The Greeks have been warring with the Trojans for 10 years, so when the Amazons set upon the Trojans, too, the Greeks assume they have new allies. Not so. The all-female Amazons have vowed to make men their enemies, whatever their stripe. They cannot abide the Greeks either.

Not only that, but Amazon victory on the battlefield involves sexual conquest. When Penthesilea, the Amazon queen, and Achilles, the Greek hero of Troy, square up to each other, their hatred is equalled by their lust. Their love-hate confrontation sends shockwaves through their rival states.

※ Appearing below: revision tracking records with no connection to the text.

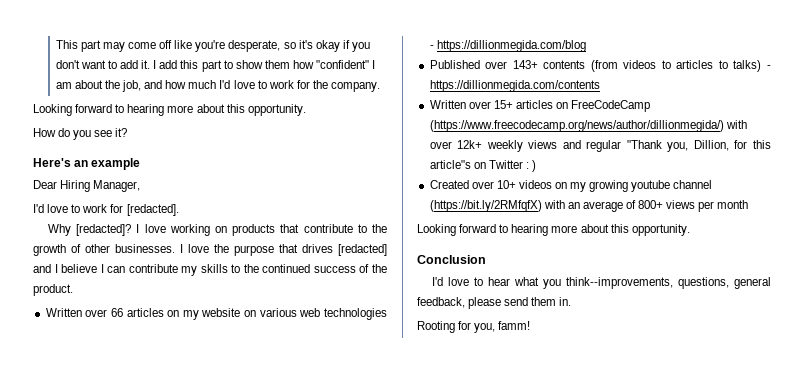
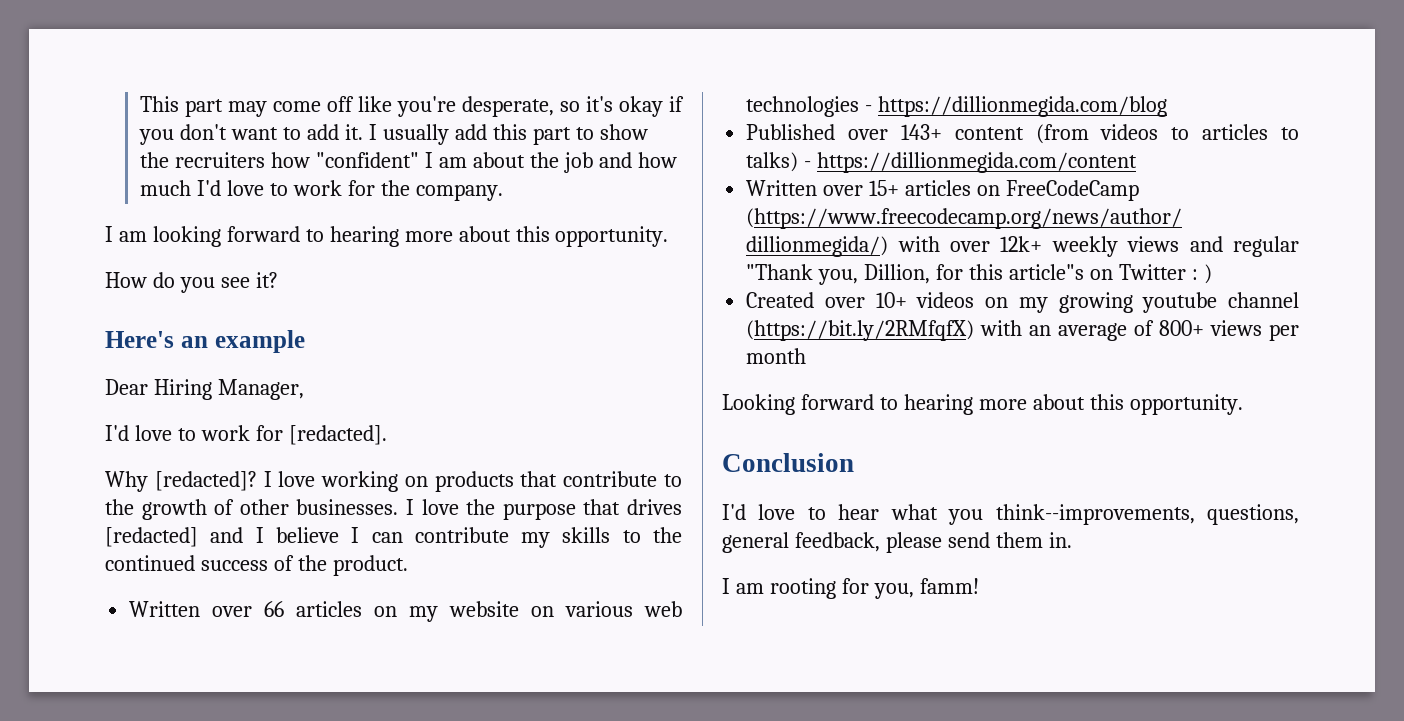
(157, 64) none -> [382,124,449,145] usually
[264,60,290,69] them -> [140,152,266,168] the recruiters
[122,80,142,92] job, -> [563,152,593,173] job
[33,104,72,116] Looking -> [105,226,221,247] I am looking
[543,60,586,69] contents -> [954,127,1024,140] content
[429,80,600,92] https://dillionmegida.com/contents -> [817,152,1138,173] https://dillionmegida.com/content
[417,321,455,333] Rooting -> [722,578,836,599] I am rooting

In Eline Arbo’s taut and gripping production for Internationaal Theater Amsterdam, the combination of sex and violence finds an equivalence in grungy electro. Dressed in skimpy unisex black, the cast station themselves at music consoles on Pascal Leboucq’s austere set and tune in to the primal urges of rock’n’roll. They play grumbling anthems of alienation by Ethel Cain, Kavinsky and Joy Division.

The latter’s She’s Lost Control could apply to Penthesilea herself, except Ilke Paddenburg in the title role never lets us think she has entirely surrendered to her emotions. Hers is a fascinating performance, volatile, driven, sometimes regal, sometimes drifting, a fearsome clash of sensuality and aggression. She is like a domesticated cat whose wild instincts will not desert her.

As Achilles, Jesse Mensah also confounds expectations. He has an easy pop-star energy, tender and open, his charisma earned from restraint, holding back the power of which he is surely capable. In this tragic battle of the sexes, he brings an empathy to temper Penthesilea’s ferocity.

The cast share Kleist’s text like a chorus, watching on as this misanthropic conflict runs its course. Arbo, who replaced Ivo van Hove as the company’s artistic director last year, makes their mutual destruction seem both inevitable and preventable, as if good sense could yet interrupt their bloody orgy of misplaced passion.